-- Material shown follows --
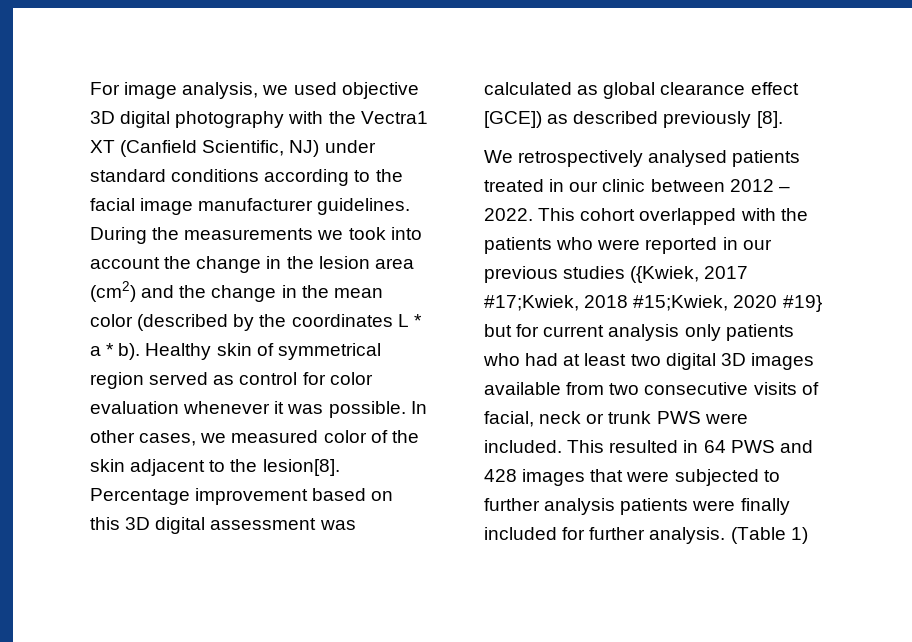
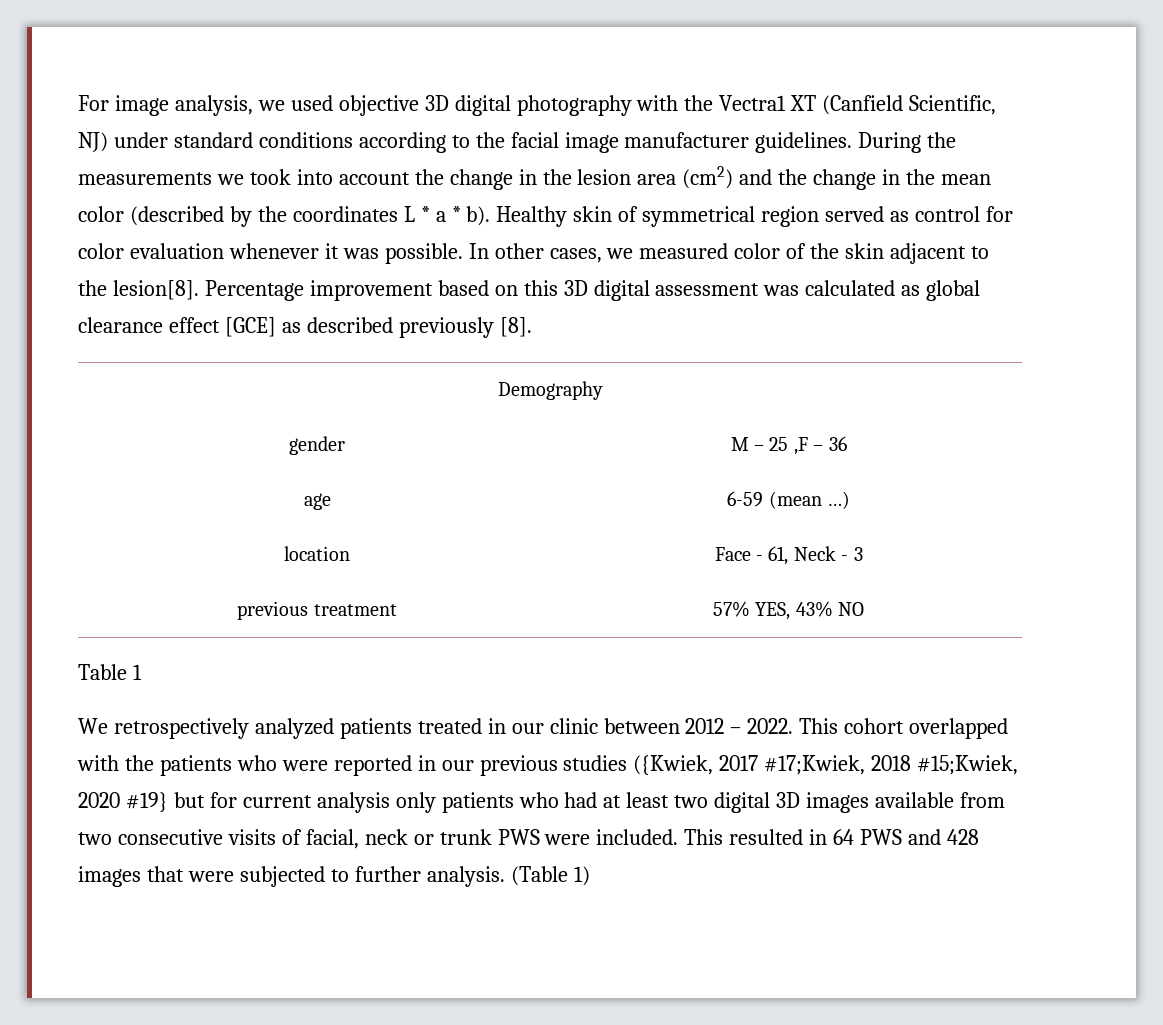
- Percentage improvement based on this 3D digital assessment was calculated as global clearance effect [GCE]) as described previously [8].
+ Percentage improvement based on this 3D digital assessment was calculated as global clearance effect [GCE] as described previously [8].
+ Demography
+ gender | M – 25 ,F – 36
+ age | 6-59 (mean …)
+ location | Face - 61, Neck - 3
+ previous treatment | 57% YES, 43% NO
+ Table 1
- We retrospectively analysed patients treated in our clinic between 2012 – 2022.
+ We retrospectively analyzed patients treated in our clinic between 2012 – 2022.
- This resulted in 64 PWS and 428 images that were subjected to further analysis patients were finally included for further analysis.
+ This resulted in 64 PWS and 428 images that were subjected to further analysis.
-- Material shown concluded --
Going through the entries, return every line holding the word "improvement".

**Solution to the exercise**
- Percentage improvement based on this 3D digital assessment was calculated as global clearance effect [GCE]) as described previously [8].
+ Percentage improvement based on this 3D digital assessment was calculated as global clearance effect [GCE] as described previously [8].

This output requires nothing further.